# What is required:
The answer must be an exact copy of the lines from the one containing "text-align: right ->" through the last line of the records, with no pictures.

# Material for this task:
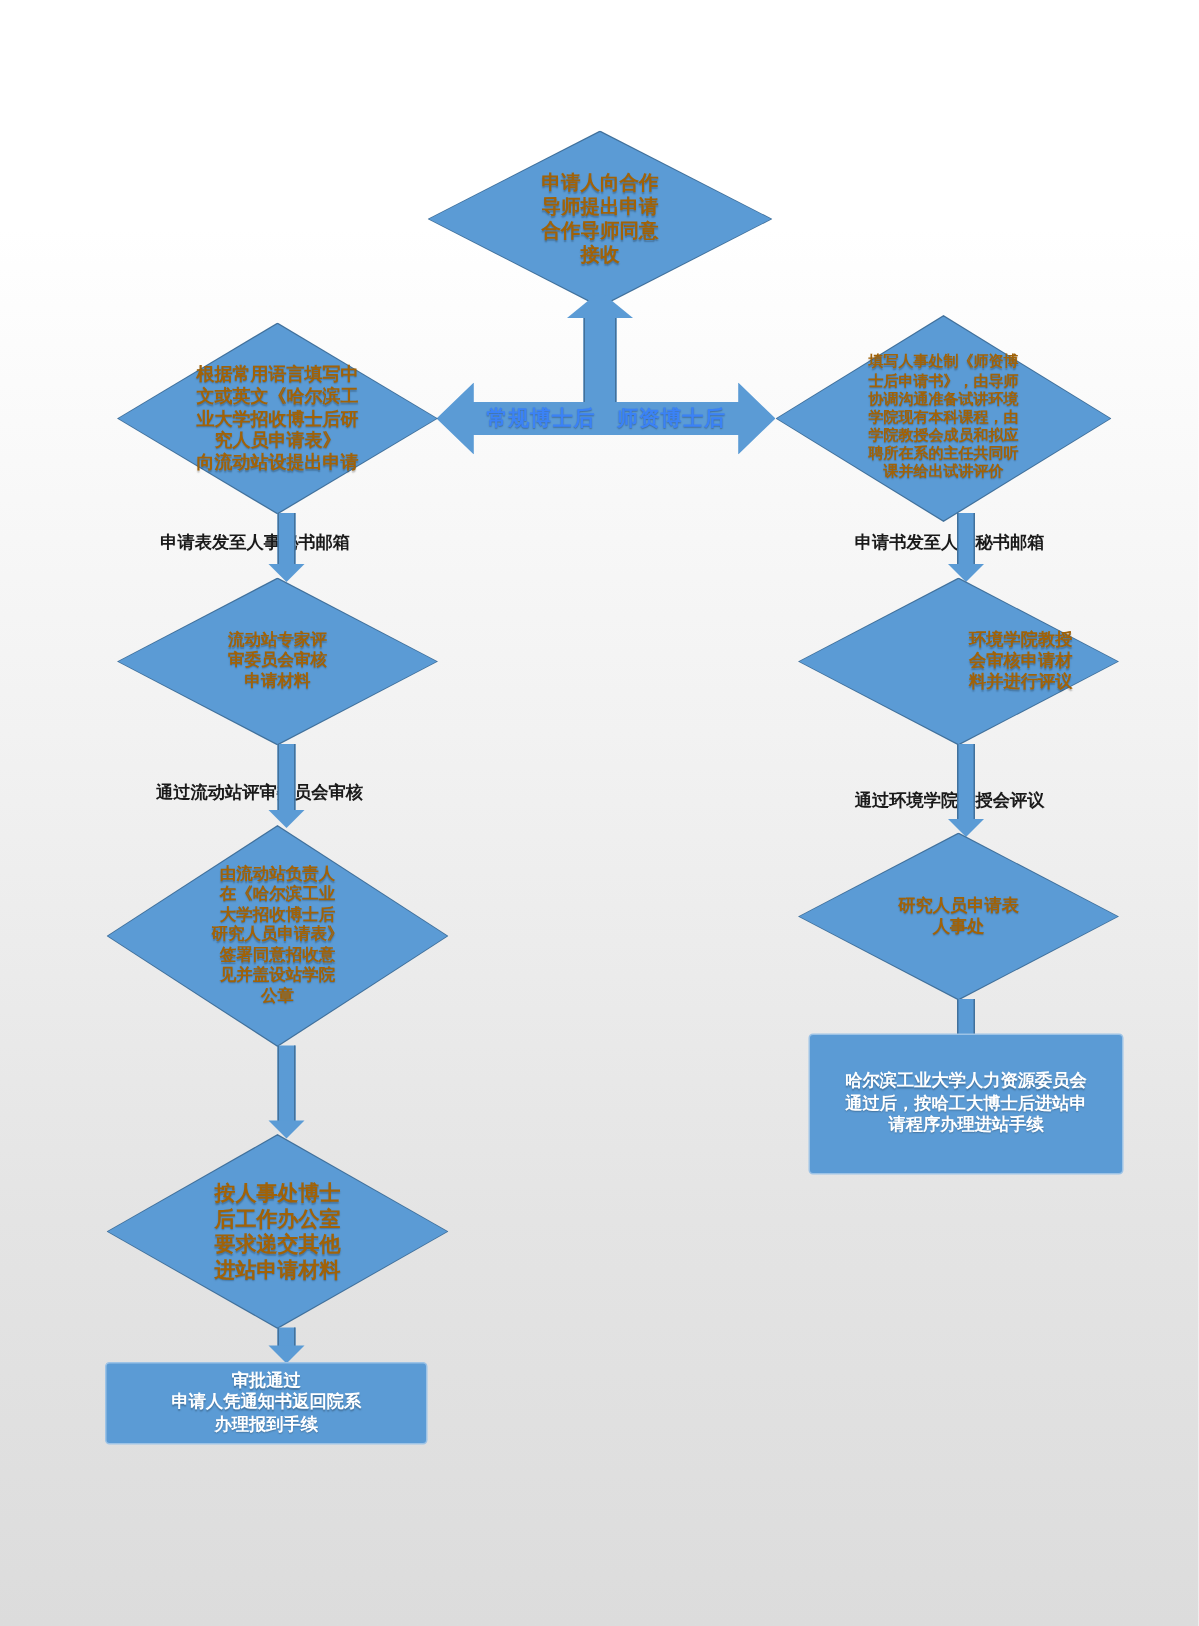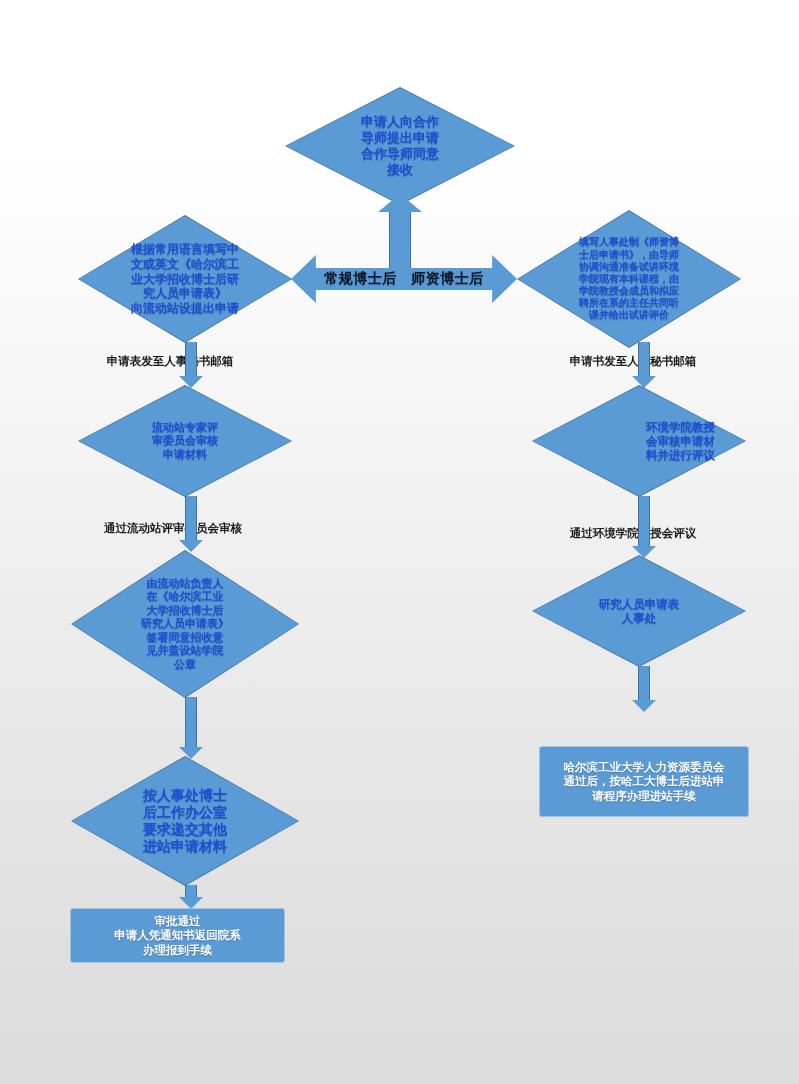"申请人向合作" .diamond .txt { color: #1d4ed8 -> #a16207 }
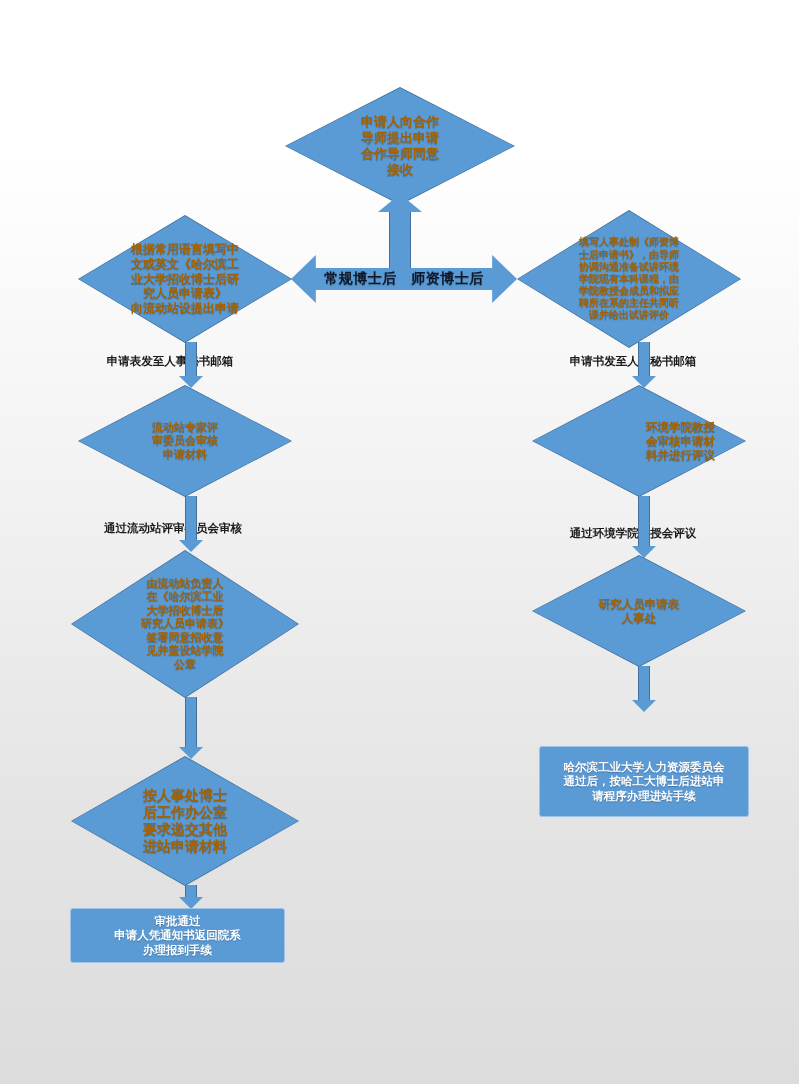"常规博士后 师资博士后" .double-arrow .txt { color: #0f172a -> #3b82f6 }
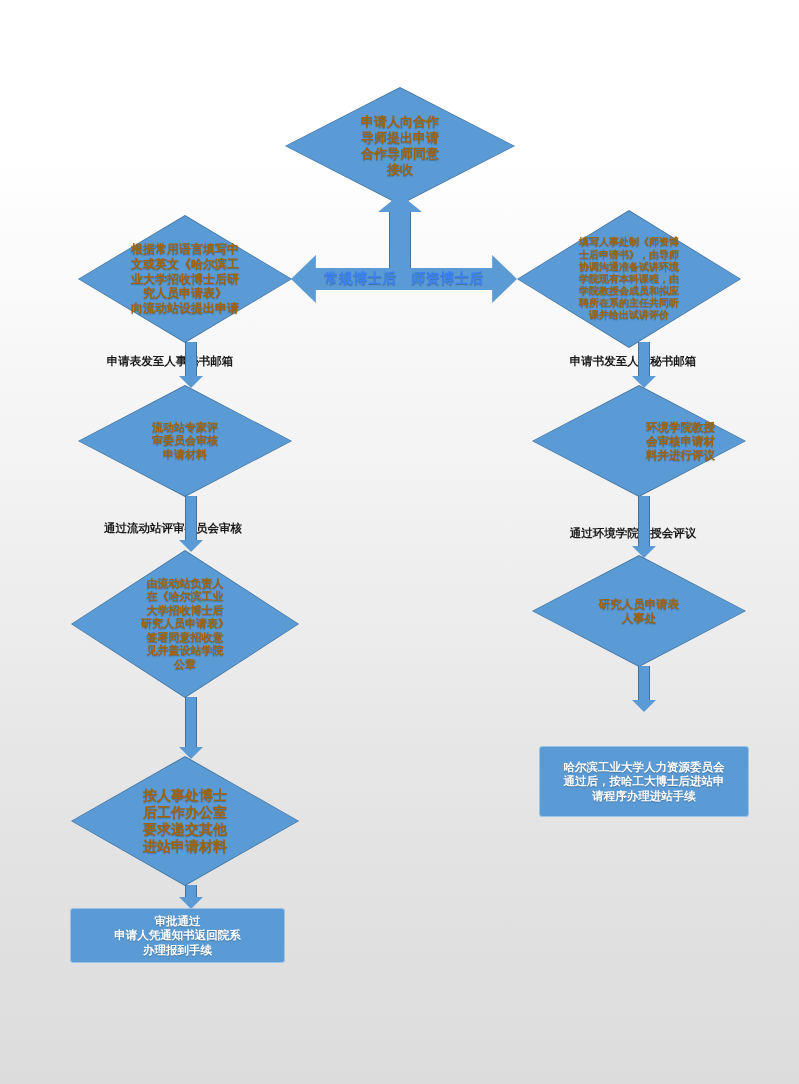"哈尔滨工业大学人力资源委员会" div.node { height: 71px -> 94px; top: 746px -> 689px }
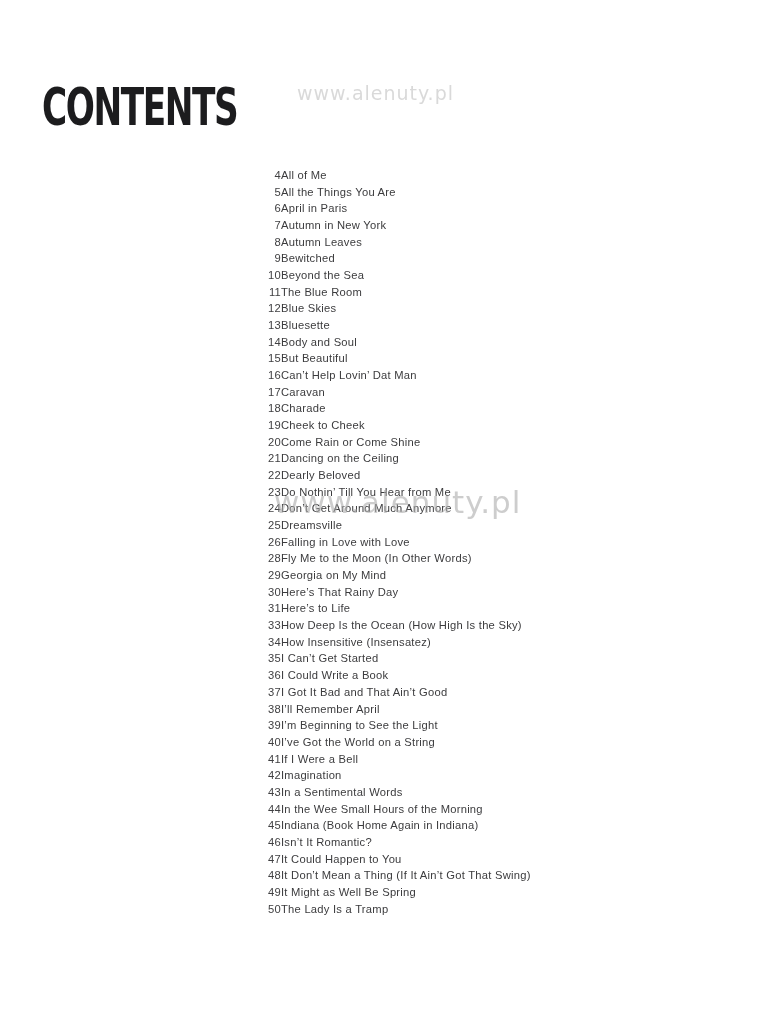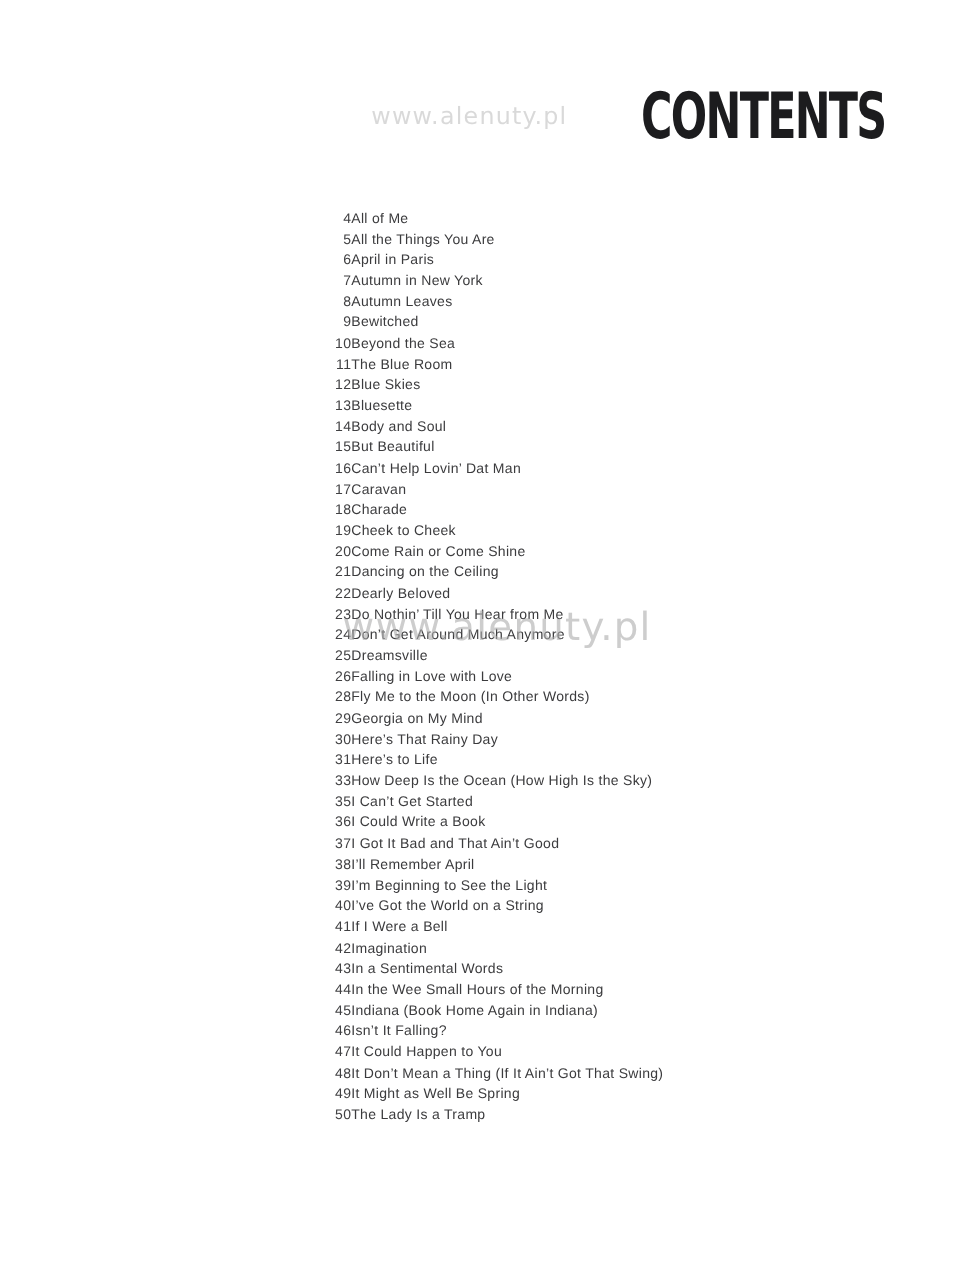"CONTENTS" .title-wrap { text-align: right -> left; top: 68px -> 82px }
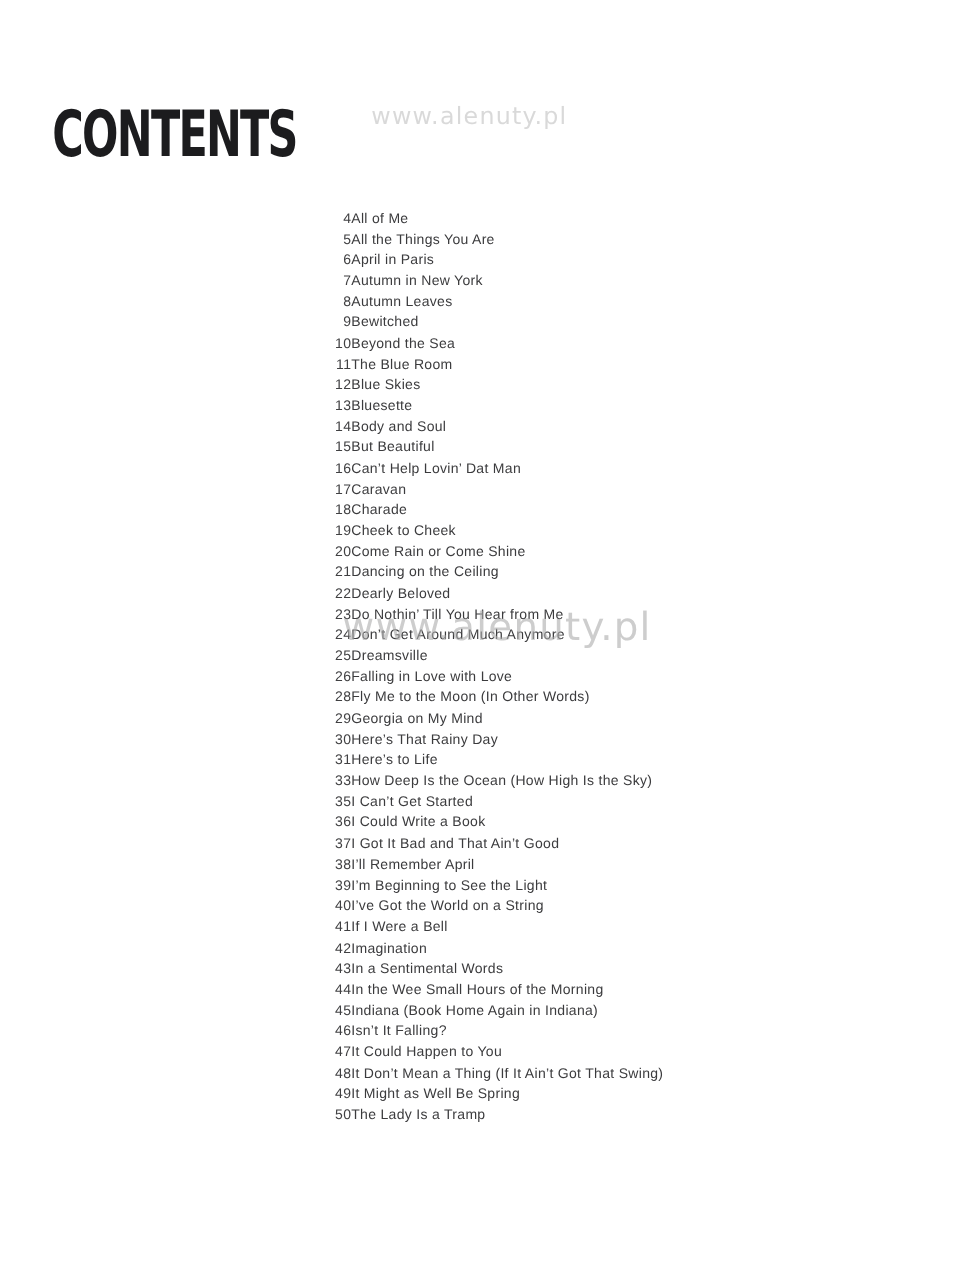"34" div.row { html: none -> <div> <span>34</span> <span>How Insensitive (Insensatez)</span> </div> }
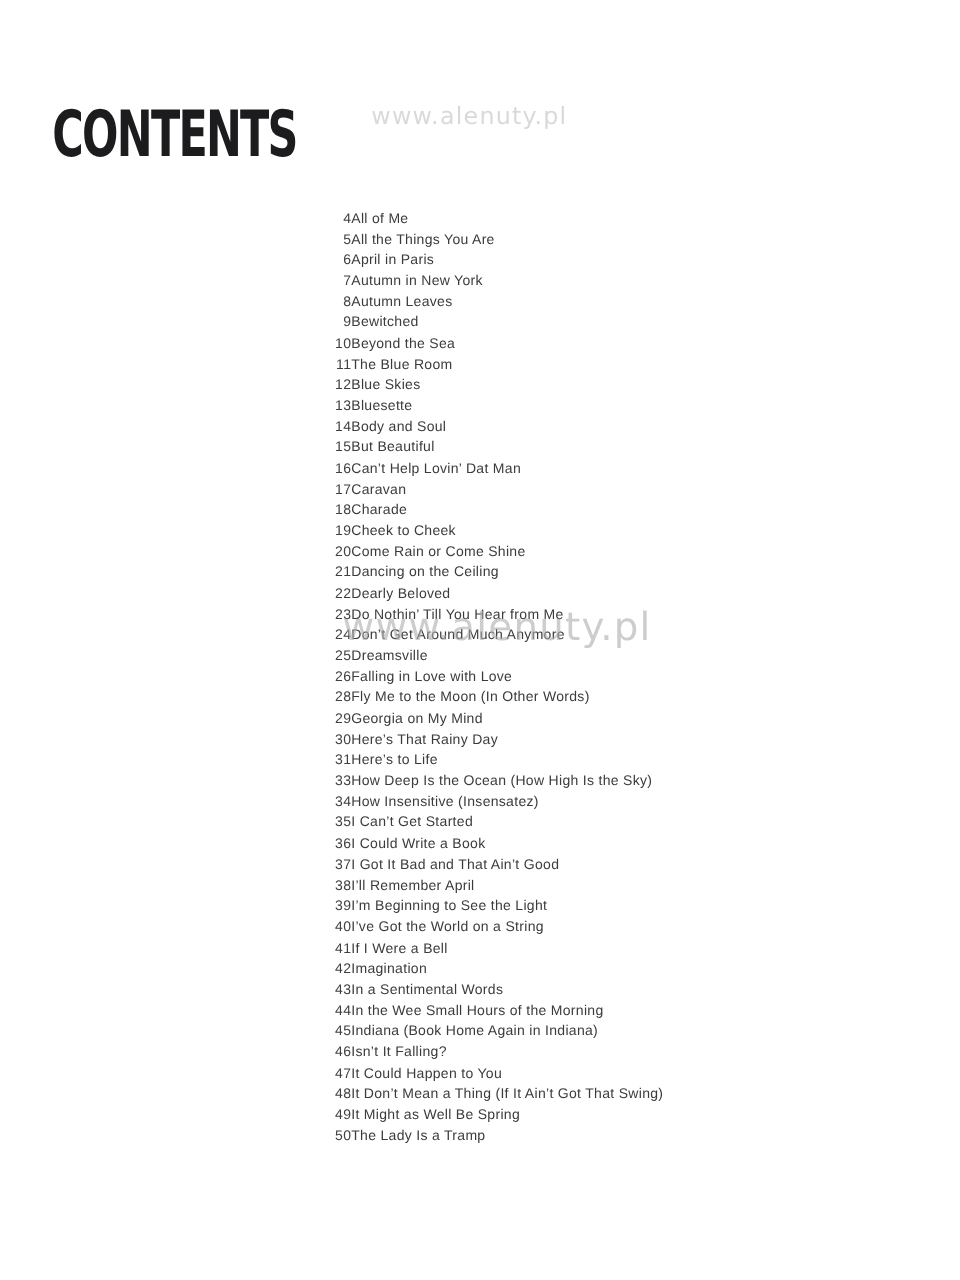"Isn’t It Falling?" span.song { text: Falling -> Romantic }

# Expected answer:
"CONTENTS" .title-wrap { text-align: right -> left; top: 68px -> 82px }
"34" div.row { html: none -> <div> <span>34</span> <span>How Insensitive (Insensatez)</span> </div> }
"Isn’t It Falling?" span.song { text: Falling -> Romantic }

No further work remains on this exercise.